Below are the records. Reproduce the line that contains "- DEEPWIKI_EMBEDDER_TYPE |" and every line after it to the end, exactly and alone.

___ MATERIAL TO PROCESS ___

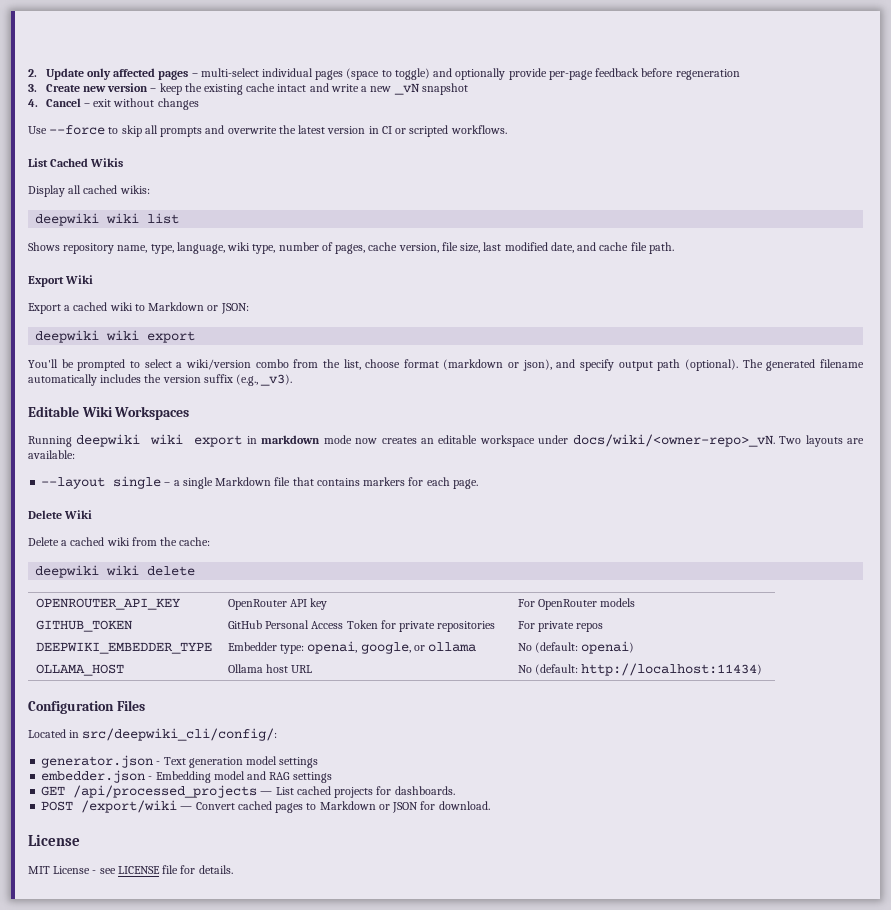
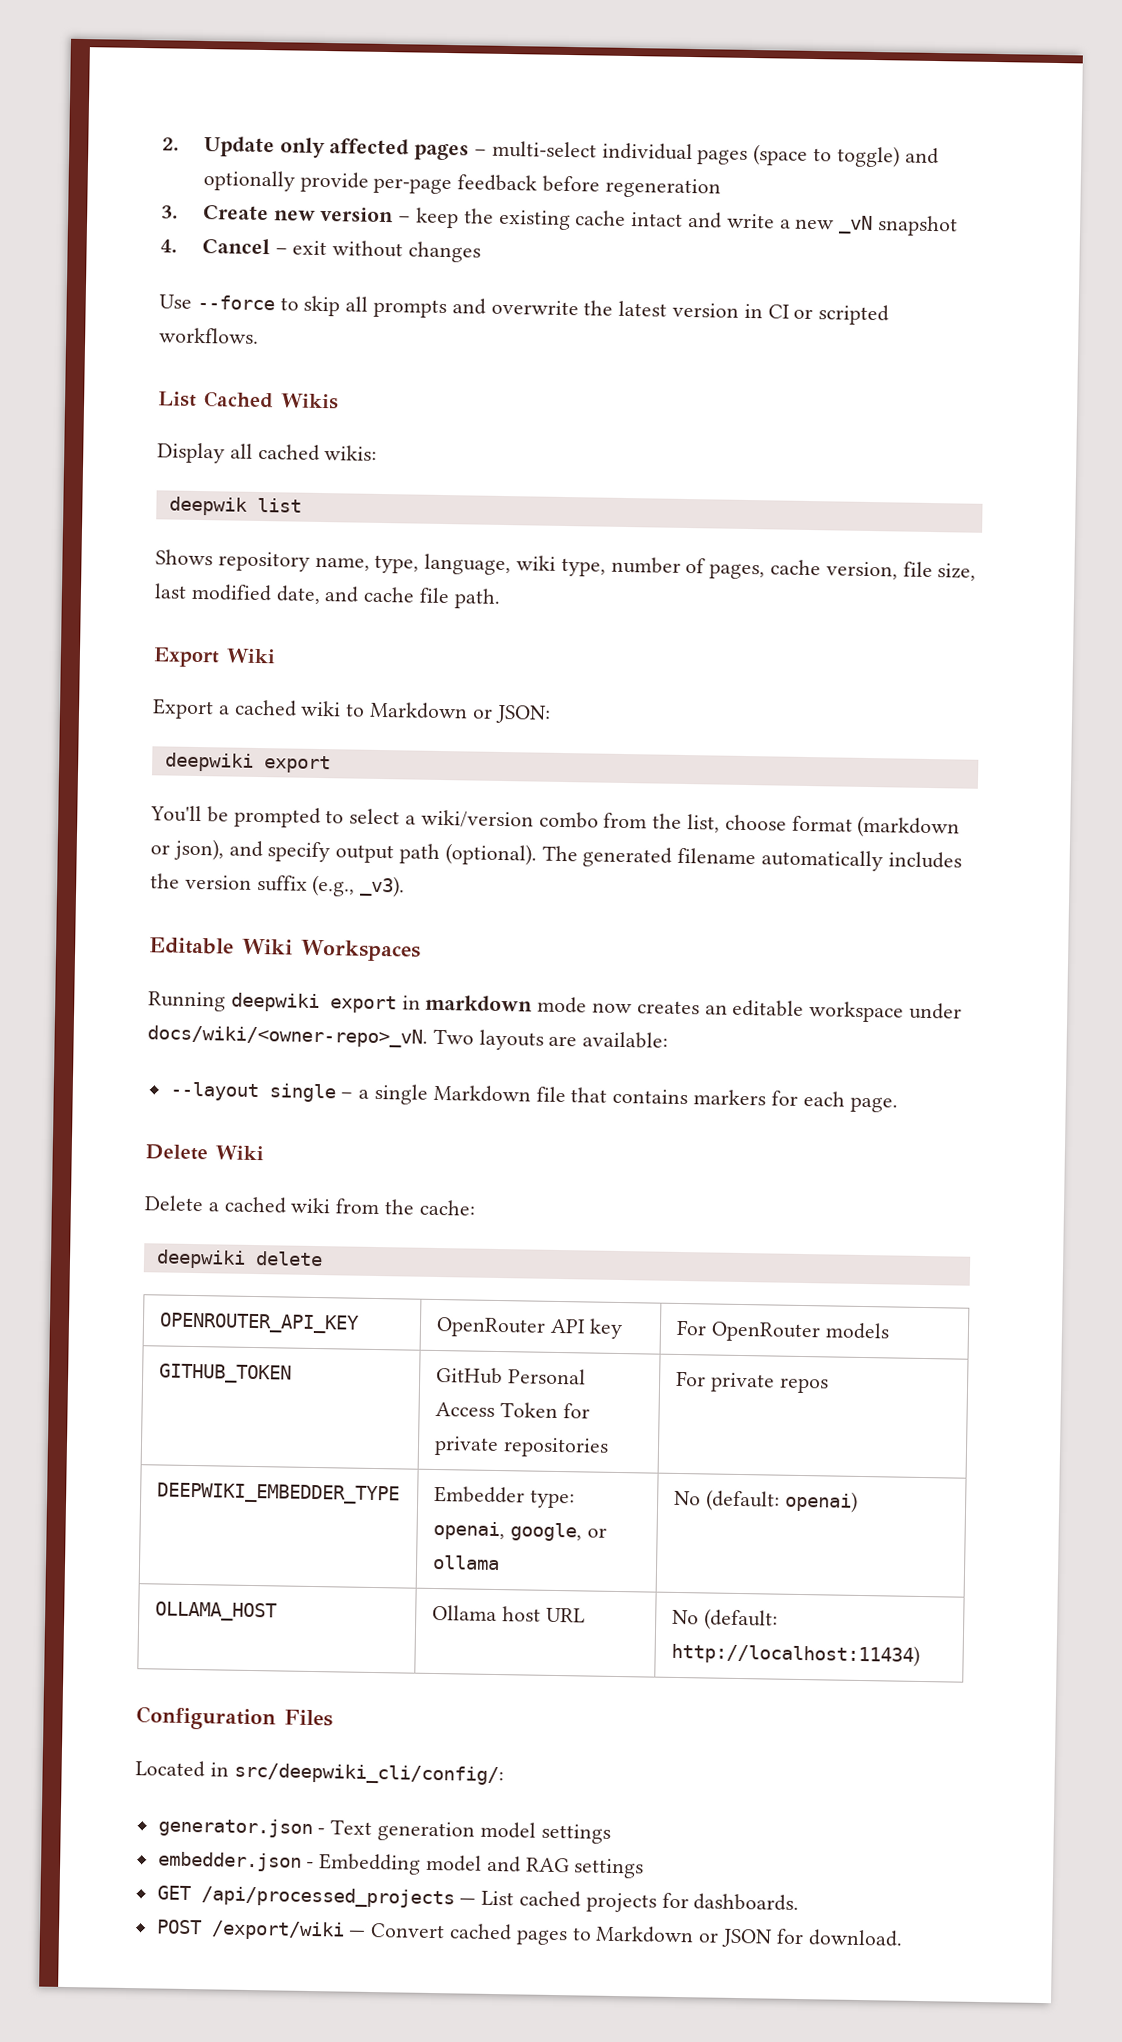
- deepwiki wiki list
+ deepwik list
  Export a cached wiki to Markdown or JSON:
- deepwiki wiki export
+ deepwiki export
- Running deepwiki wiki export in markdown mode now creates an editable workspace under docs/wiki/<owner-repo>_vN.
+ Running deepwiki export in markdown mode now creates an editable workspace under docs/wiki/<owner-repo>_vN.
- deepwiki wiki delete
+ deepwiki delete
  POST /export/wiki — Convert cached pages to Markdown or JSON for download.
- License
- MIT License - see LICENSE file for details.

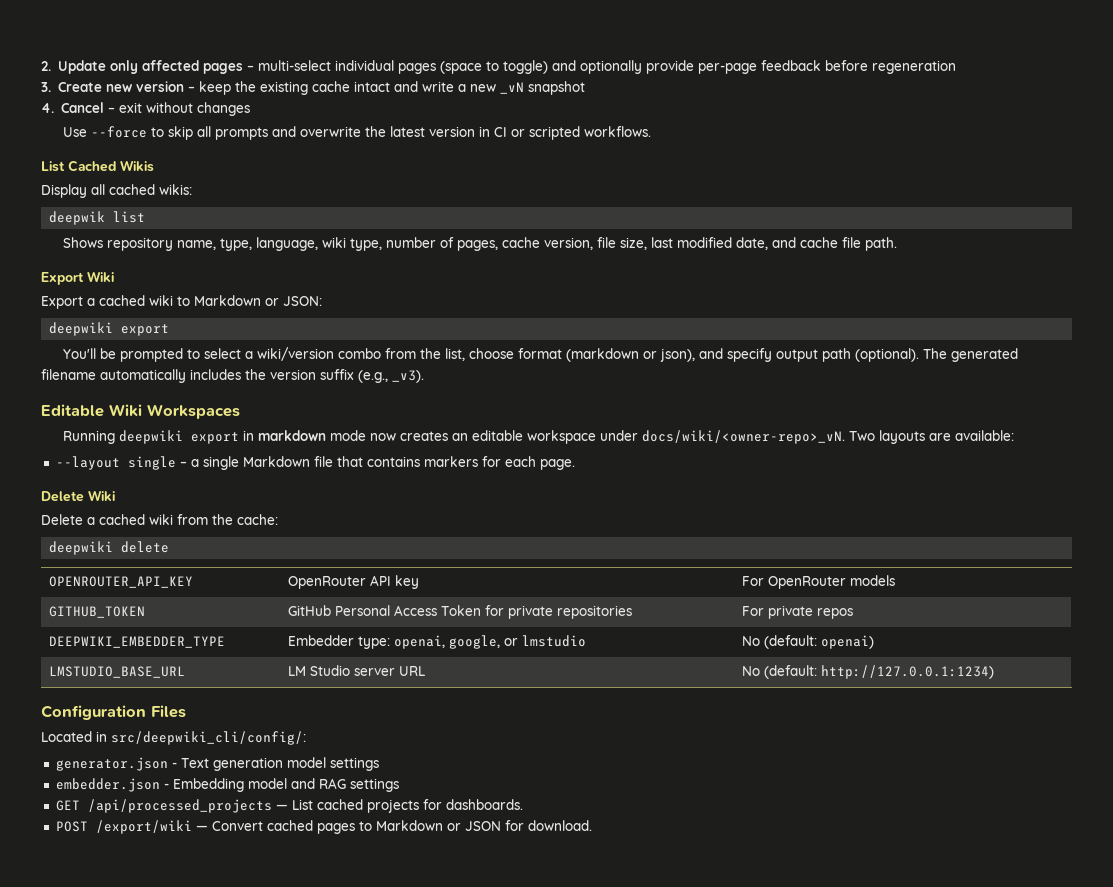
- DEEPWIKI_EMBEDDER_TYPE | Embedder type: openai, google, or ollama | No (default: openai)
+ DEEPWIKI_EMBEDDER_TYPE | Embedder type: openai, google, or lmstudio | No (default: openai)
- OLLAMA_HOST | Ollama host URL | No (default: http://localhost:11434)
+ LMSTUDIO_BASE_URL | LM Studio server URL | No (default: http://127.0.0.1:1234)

___

**THE COMPLETED TASK:**
- DEEPWIKI_EMBEDDER_TYPE | Embedder type: openai, google, or ollama | No (default: openai)
+ DEEPWIKI_EMBEDDER_TYPE | Embedder type: openai, google, or lmstudio | No (default: openai)
- OLLAMA_HOST | Ollama host URL | No (default: http://localhost:11434)
+ LMSTUDIO_BASE_URL | LM Studio server URL | No (default: http://127.0.0.1:1234)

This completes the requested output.